─── STORED DATA

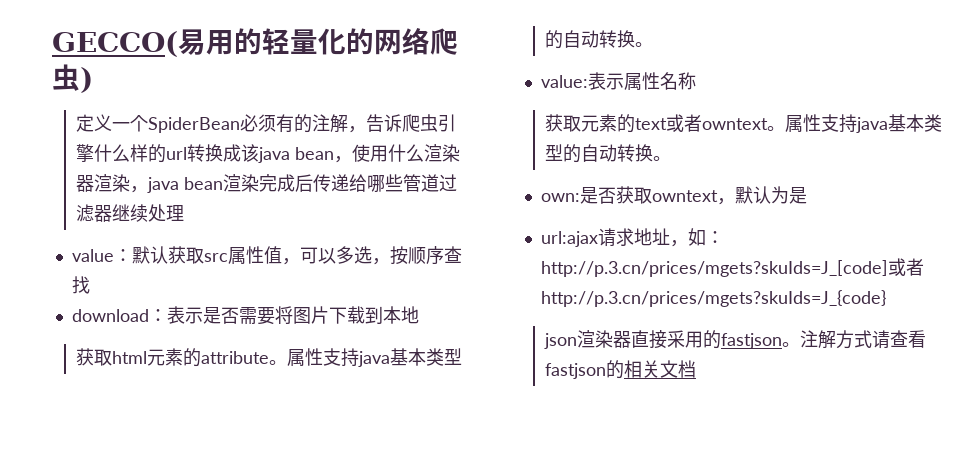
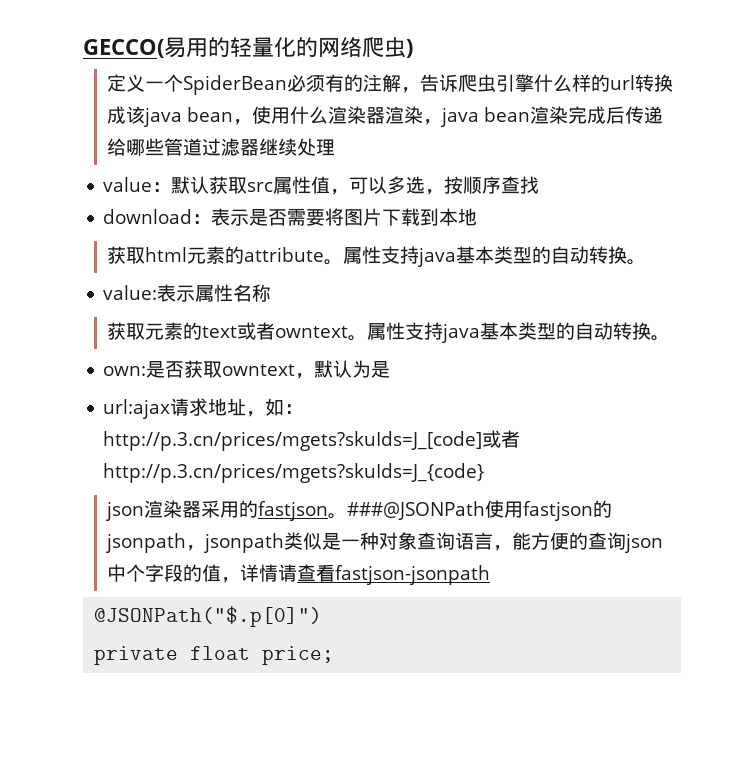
[631,330,668,349] 直接 -> (202, 509) none
[800,330,927,349] [545,360,697,379] 注解方式请查看fastjson的相关文档 -> [347,500,613,521] [105,532,664,553] [107,564,491,585] [94,606,323,627] [94,646,335,665] ###@JSONPath使用fastjson的jsonpath，jsonpath类似是一种对象查询语言，能方便的查询json中个字段的值，详情请查看fastjson-jsonpath // @JSONPath("$.p[0]") // private float price;

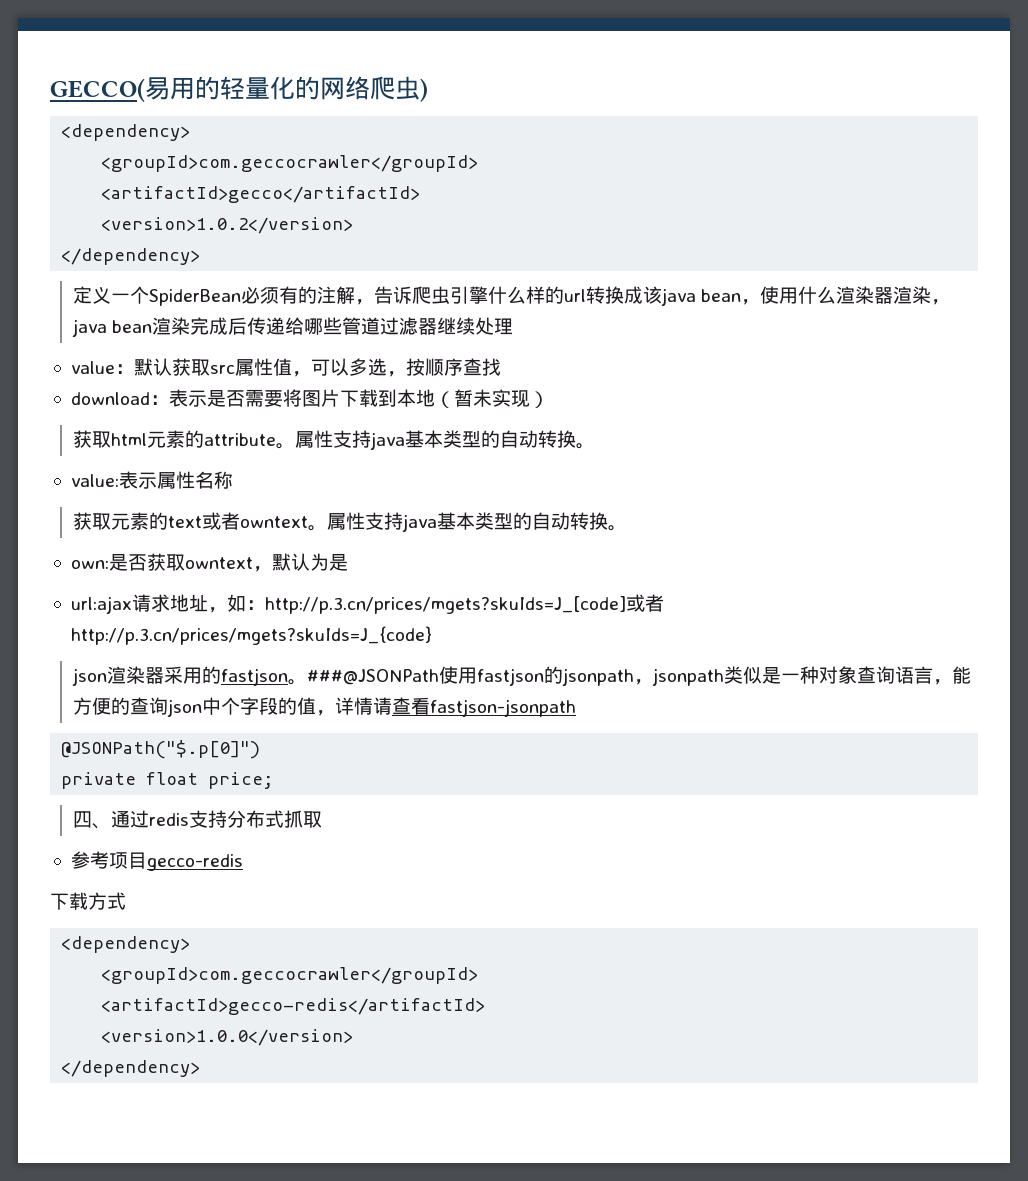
(413, 48) none -> [61,124,191,141] [101,155,479,172] [101,186,421,203] [101,217,354,234] [61,248,201,265] // <dependency> // <groupId>com.geccocrawler</groupId> // <artifactId>gecco</artifactId> // <version>1.0.2</version> // </dependency>
(478, 217) none -> [434,389,549,408] （暂未实现）
(335, 655) none -> [72,810,322,829] [70,851,243,871] [50,892,126,910] [61,936,191,953] [101,967,479,984] [101,998,486,1015] [101,1029,354,1046] [61,1060,201,1077] // 四、通过redis支持分布式抓取 // 参考项目gecco-redis // 下载方式 // <dependency> // <groupId>com.geccocrawler</groupId> // <artifactId>gecco-redis</artifactId> // <version>1.0.0</version> // </dependency>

──────

Give the records back exactly. Leave the pictures out.

[631,330,668,349] 直接 -> (202, 509) none
[800,330,927,349] [545,360,697,379] 注解方式请查看fastjson的相关文档 -> [347,500,613,521] [105,532,664,553] [107,564,491,585] [94,606,323,627] [94,646,335,665] ###@JSONPath使用fastjson的jsonpath，jsonpath类似是一种对象查询语言，能方便的查询json中个字段的值，详情请查看fastjson-jsonpath // @JSONPath("$.p[0]") // private float price;

(413, 48) none -> [61,124,191,141] [101,155,479,172] [101,186,421,203] [101,217,354,234] [61,248,201,265] // <dependency> // <groupId>com.geccocrawler</groupId> // <artifactId>gecco</artifactId> // <version>1.0.2</version> // </dependency>
(478, 217) none -> [434,389,549,408] （暂未实现）
(335, 655) none -> [72,810,322,829] [70,851,243,871] [50,892,126,910] [61,936,191,953] [101,967,479,984] [101,998,486,1015] [101,1029,354,1046] [61,1060,201,1077] // 四、通过redis支持分布式抓取 // 参考项目gecco-redis // 下载方式 // <dependency> // <groupId>com.geccocrawler</groupId> // <artifactId>gecco-redis</artifactId> // <version>1.0.0</version> // </dependency>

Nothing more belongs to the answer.